_Problem details:_ Go through the records, and copy each line in which the string "core" is present.
----------
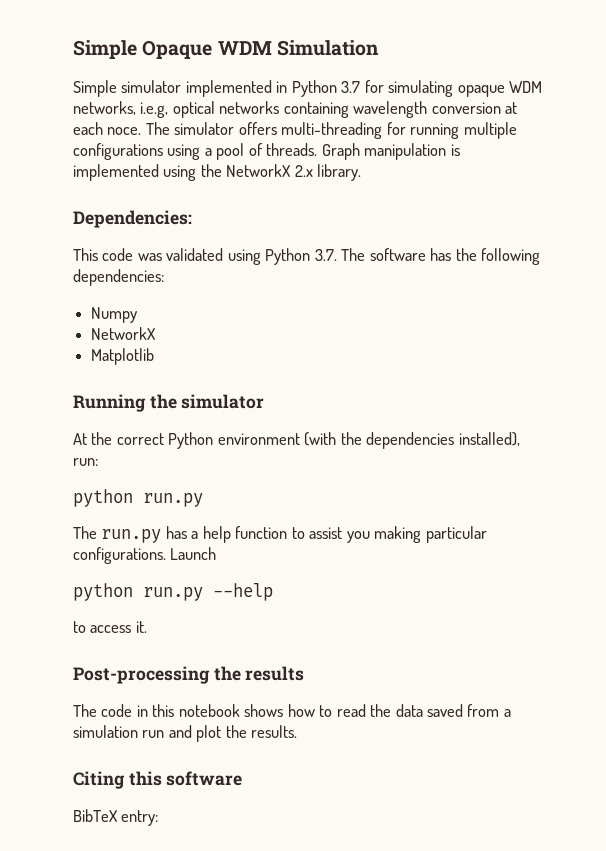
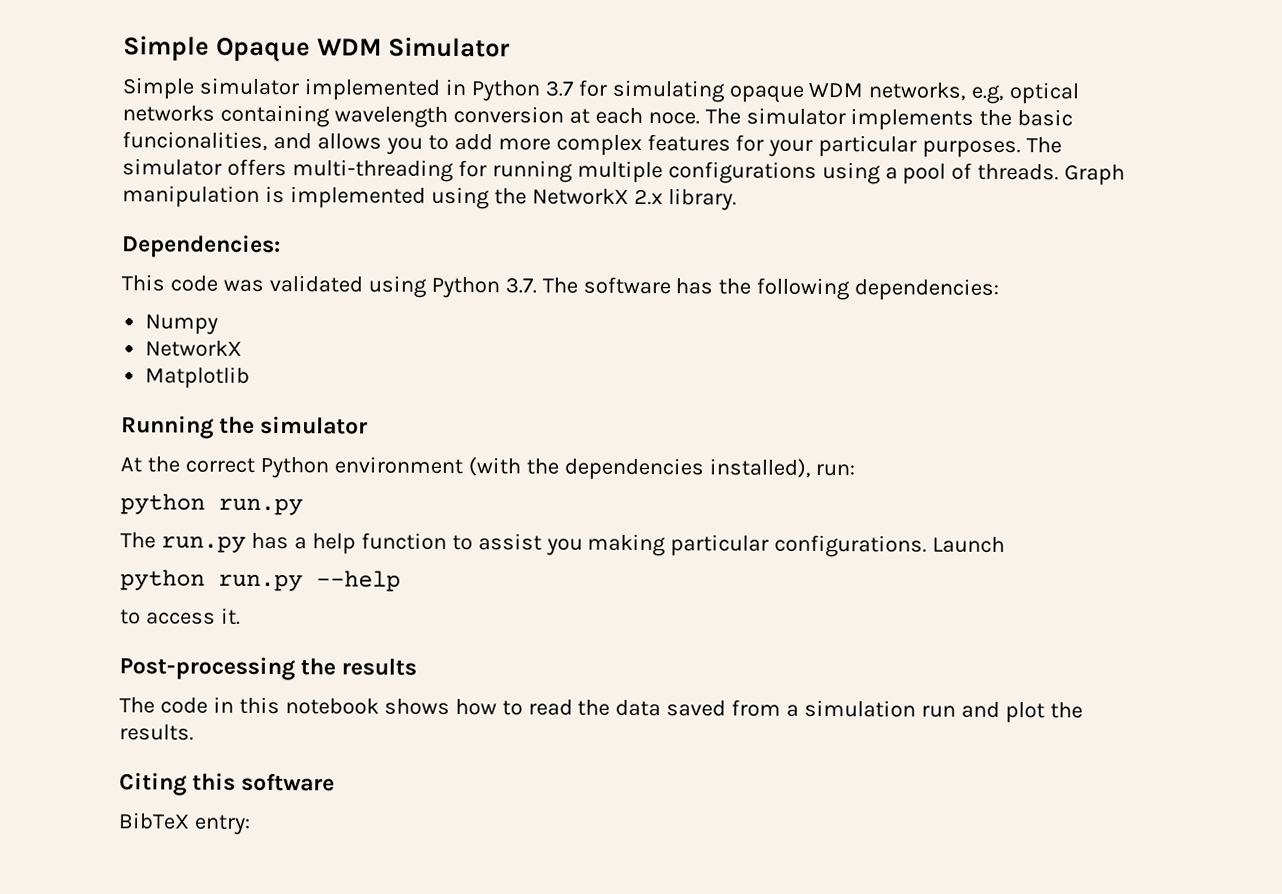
[276,40,379,56] Simulation -> [387,36,510,58] Simulator
[140,102,169,118] i.e.g, -> [971,84,1005,104] e.g,
(235, 128) none -> [850,108,1074,131] [122,131,1063,159] [122,158,222,176] implements the basic funcionalities, and allows you to add more complex features for your particular purposes. The simulator

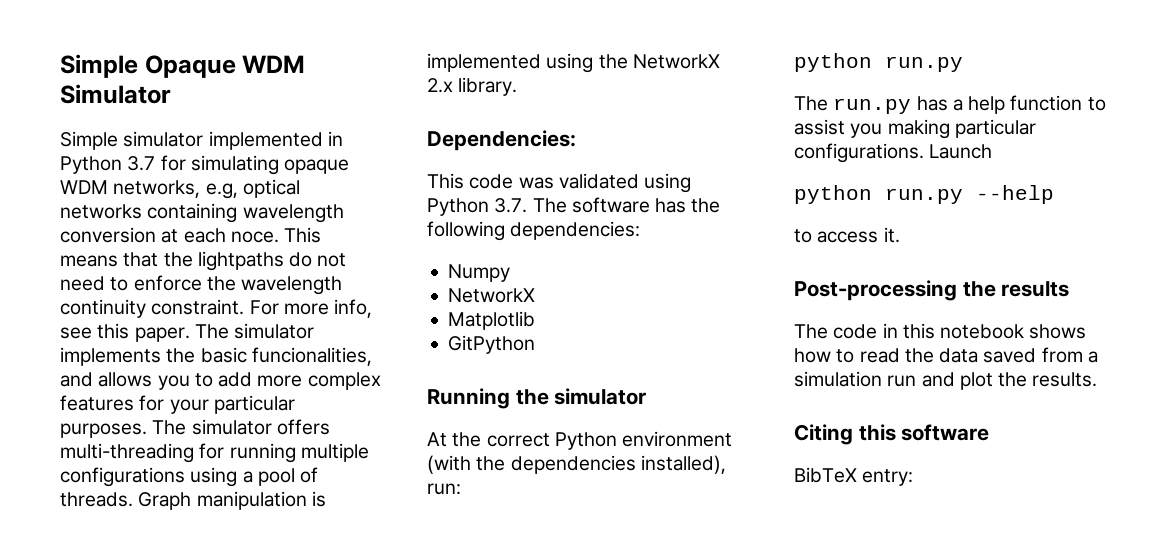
(700, 118) none -> [284,227,322,243] [60,251,347,271] [60,275,343,295] [60,299,373,318] [60,323,190,342] This means that the lightpaths do not need to enforce the wavelength continuity constraint. For more info, see this paper.
(251, 377) none -> [448,335,536,354] // GitPython

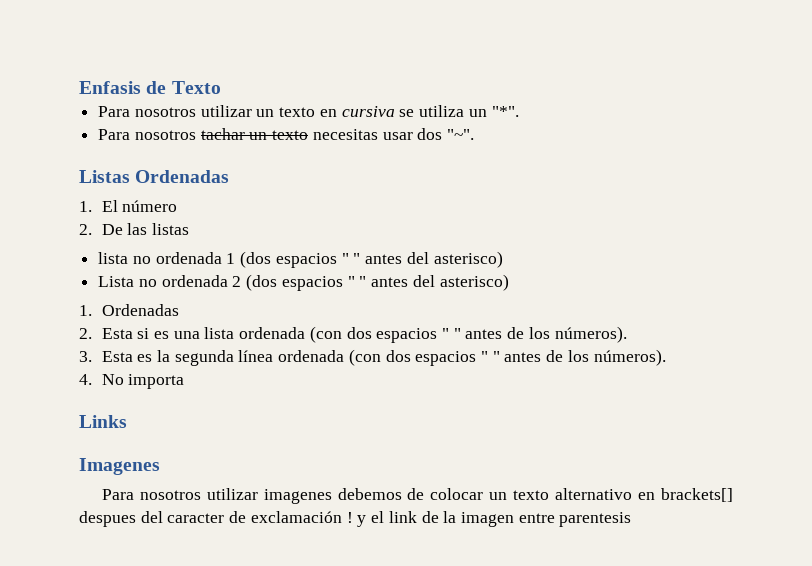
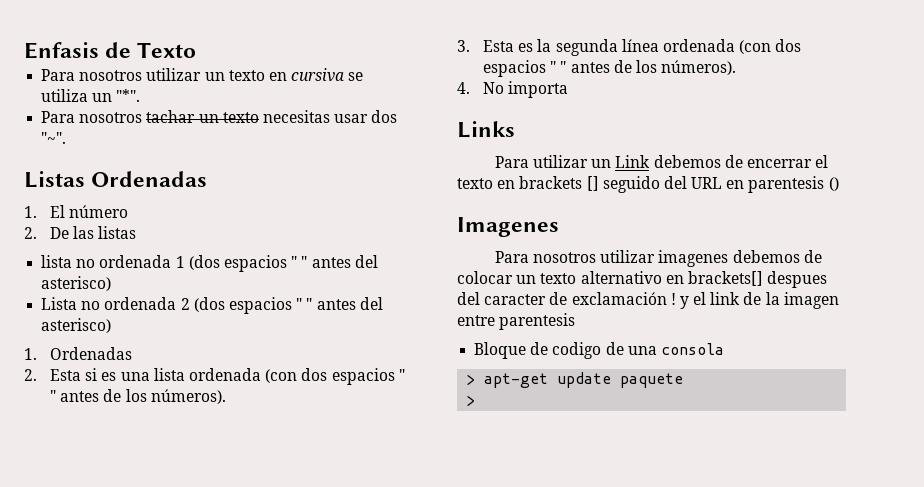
(127, 421) none -> [494,155,829,168] [457,176,839,193] // Para utilizar un Link debemos de encerrar el texto en brackets [] seguido del URL en parentesis ()
(632, 519) none -> [474,342,724,359] [466,372,684,388] [466,395,476,406] // Bloque de codigo de una consola // > apt-get update paquete // >

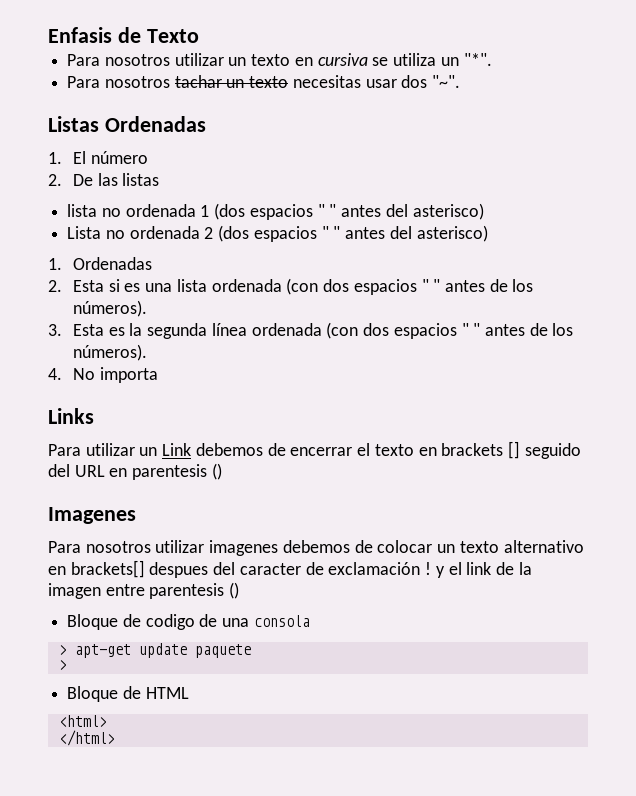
(576, 321) none -> [229,582,240,599] ()
(476, 400) none -> [67,686,189,702] [58,715,107,727] [58,730,115,746] // Bloque de HTML // <html> // </html>

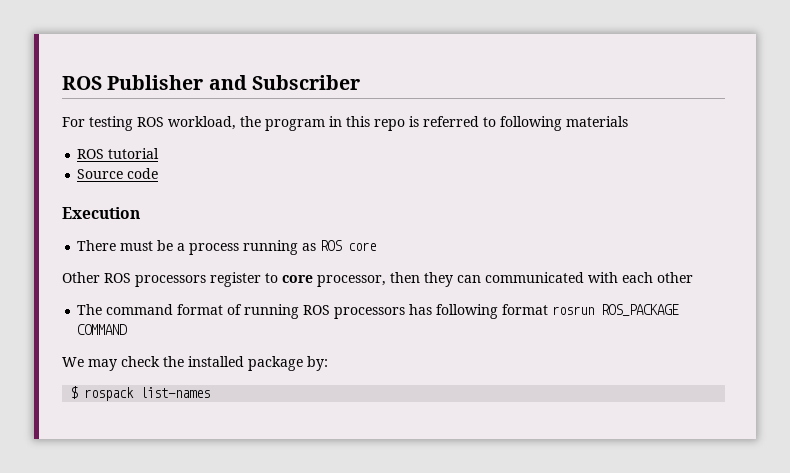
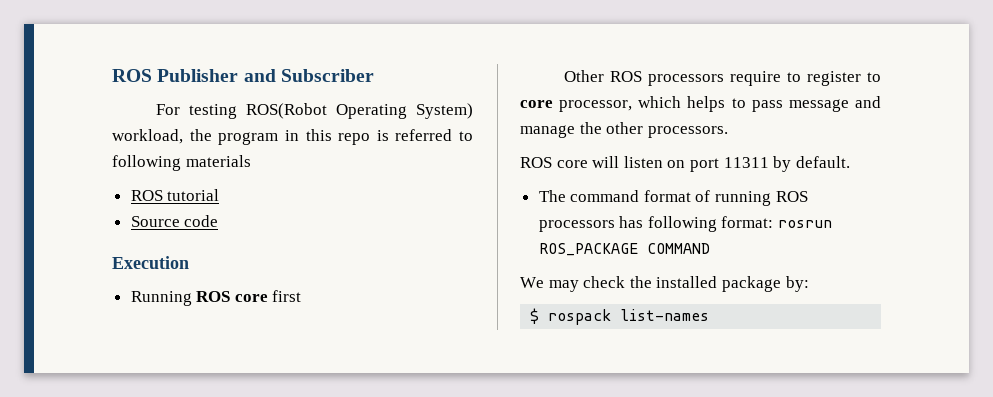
[137,117,164,127] ROS -> [245,103,473,119] ROS(Robot Operating System)
[77,240,377,255] There must be a process running as ROS core -> [130,290,302,306] Running ROS core first
(206, 281) none -> [729,71,801,86] require to
[390,272,693,287] then they can communicated with each other -> [638,96,881,112] [520,122,728,138] [520,156,850,172] which helps to pass message and manage the other processors. // ROS core will listen on port 11311 by default.
[502,304,549,315] format -> [721,216,774,228] format:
----------
_Answer to this problem:_
[77,240,377,255] There must be a process running as ROS core -> [130,290,302,306] Running ROS core first
[390,272,693,287] then they can communicated with each other -> [638,96,881,112] [520,122,728,138] [520,156,850,172] which helps to pass message and manage the other processors. // ROS core will listen on port 11311 by default.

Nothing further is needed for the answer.